Lemonde.fr avec AFP - 27.12.07
Deux diplomates de l’ONU et de l’Union européenne déclarés persona non grata par les autorités afghanes cette semaine ont quitté, jeudi 27 décembre, le territoire afghan. Kaboul leur a demandé de quitter le pays pour "activités non compatibles avec leur mandat", les accusant de contact avec les insurgés talibans de la province de Helmand, dans le sud du pays, a indiqué l’ONU.

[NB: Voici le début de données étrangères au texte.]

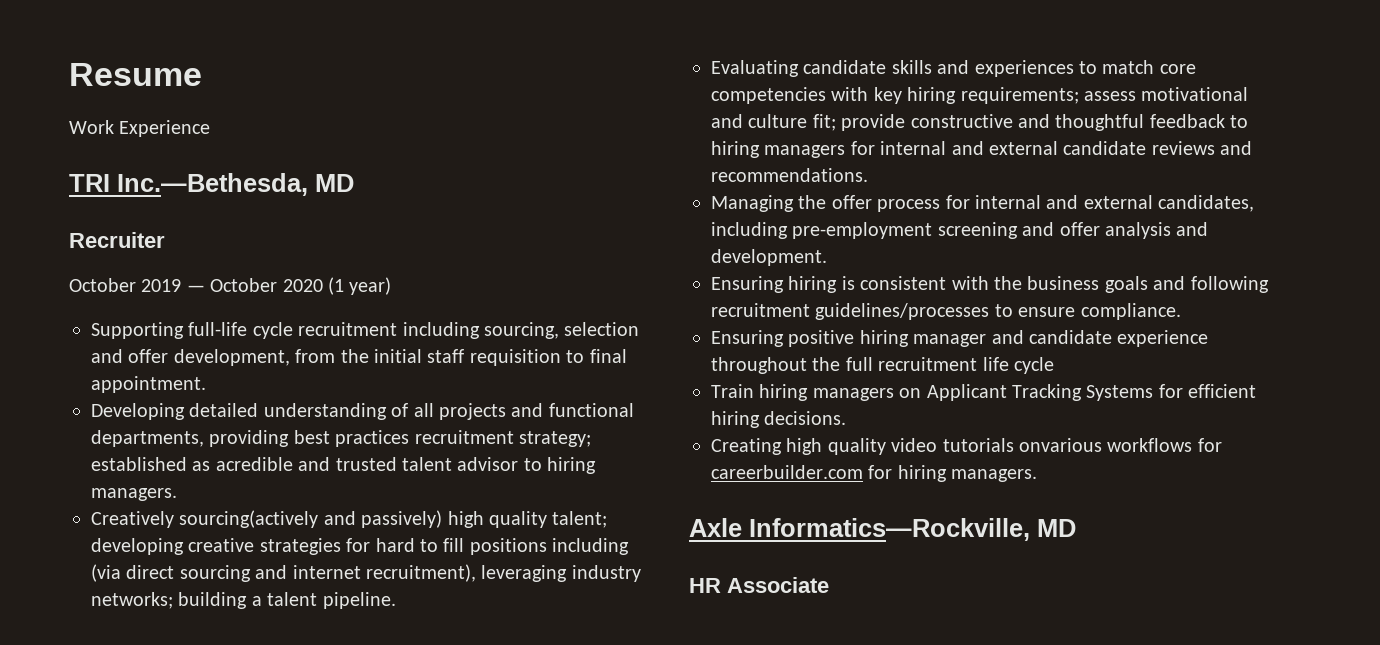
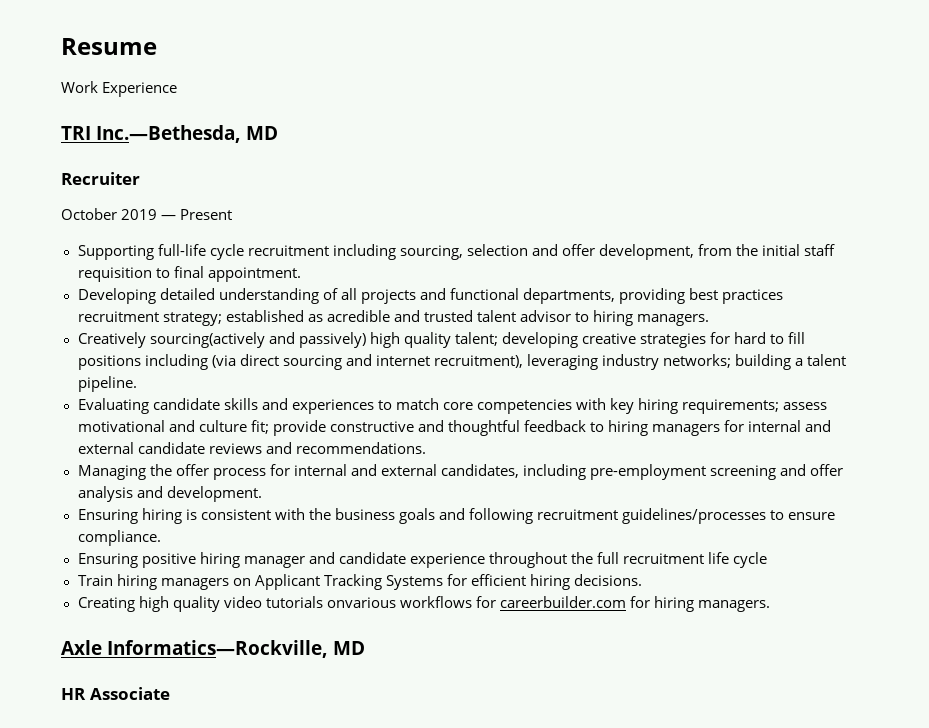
- October 2019 — October 2020 (1 year)
+ October 2019 — Present

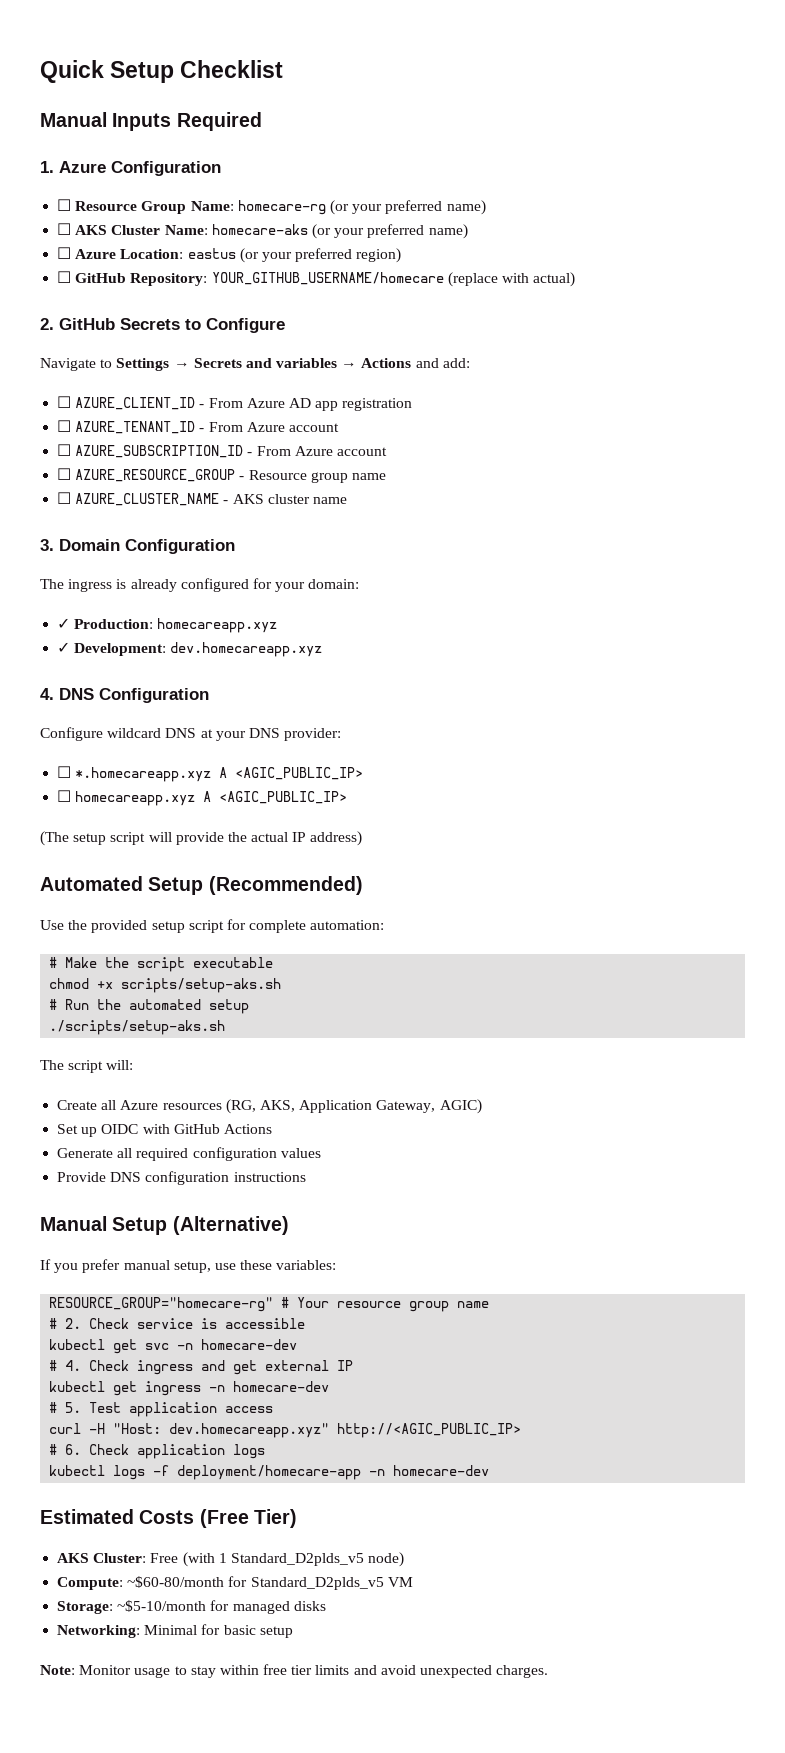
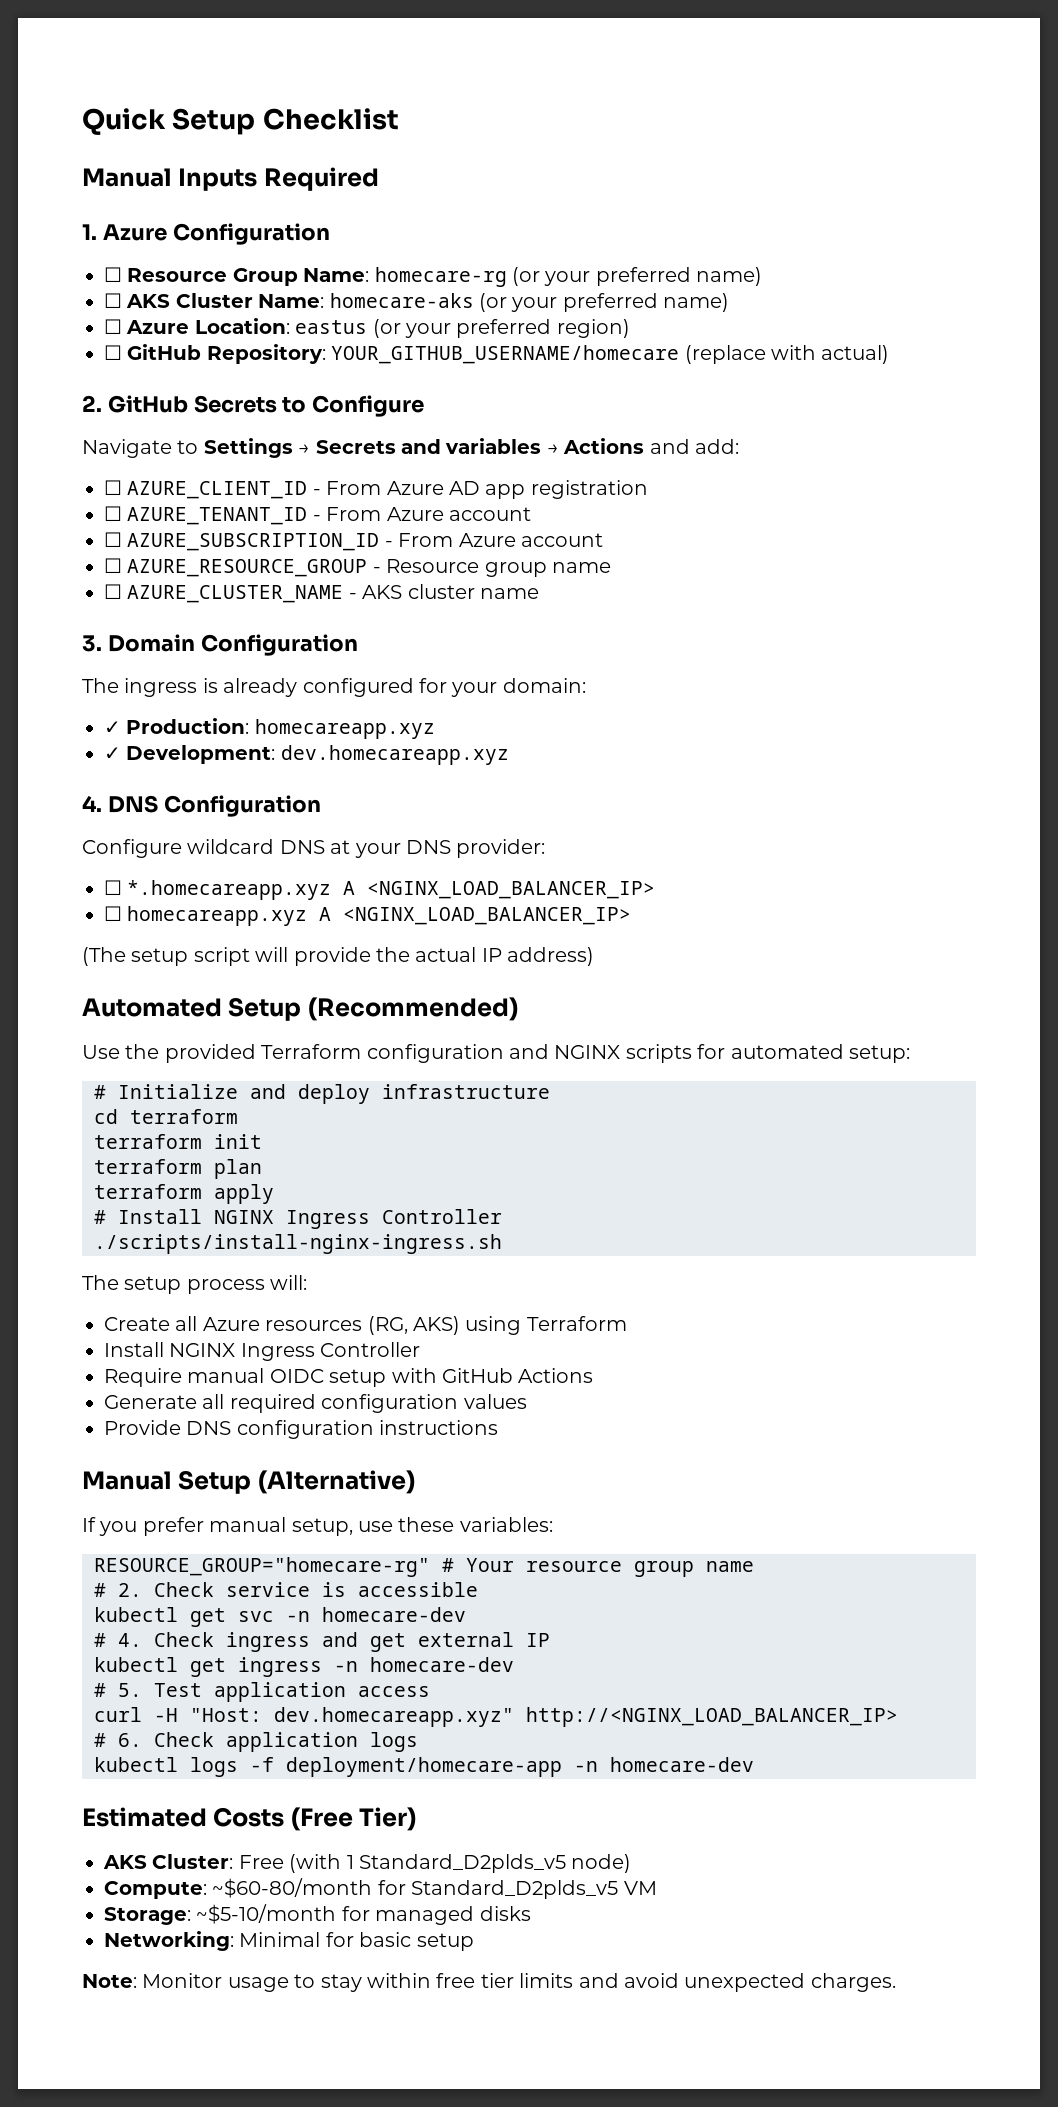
- ☐ *.homecareapp.xyz A <AGIC_PUBLIC_IP>
+ ☐ *.homecareapp.xyz A <NGINX_LOAD_BALANCER_IP>
- ☐ homecareapp.xyz A <AGIC_PUBLIC_IP>
+ ☐ homecareapp.xyz A <NGINX_LOAD_BALANCER_IP>
- Use the provided setup script for complete automation:
- # Make the script executable
- chmod +x scripts/setup-aks.sh
- # Run the automated setup
- ./scripts/setup-aks.sh
- The script will:
+ Use the provided Terraform configuration and NGINX scripts for automated setup:
+ # Initialize and deploy infrastructure
+ cd terraform
+ terraform init
+ terraform plan
+ terraform apply
+ # Install NGINX Ingress Controller
+ ./scripts/install-nginx-ingress.sh
+ The setup process will:
- Create all Azure resources (RG, AKS, Application Gateway, AGIC)
- Set up OIDC with GitHub Actions
+ Create all Azure resources (RG, AKS) using Terraform
+ Install NGINX Ingress Controller
+ Require manual OIDC setup with GitHub Actions
- curl -H "Host: dev.homecareapp.xyz" http://<AGIC_PUBLIC_IP>
+ curl -H "Host: dev.homecareapp.xyz" http://<NGINX_LOAD_BALANCER_IP>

Coïncidence ? Le quotidien londonien The Daily Telegraph affirme dans son édition de jeudi que des agents du MI6, les services secrets britanniques, ont engagé des négociations de paix avec une douzaine d’officiels talibans, citant une source anonyme du renseignement.
Un Britannique de l’ONU, dont le nom n’a pas été communiqué "pour ne pas nuire à sa famille", a "maintenant quitté le pays", a déclaré un porte-parole de l’ONU.
Au secrétariat de la mission européenne à Kaboul, un haut responsable a simplement confirmé que leur diplomate, le numéro deux irlandais de la mission, Michael Semple, était également parti dans la matinée.
"UN MALENTENDU", SELON L’ONU
"Des discussions sont en cours avec les autorités afghanes pour arranger le retour du responsable onusien, de manière à pouvoir continuer le très important travail de construction de la paix en Afghanistan", a ajouté le porte-parole de l’ONU.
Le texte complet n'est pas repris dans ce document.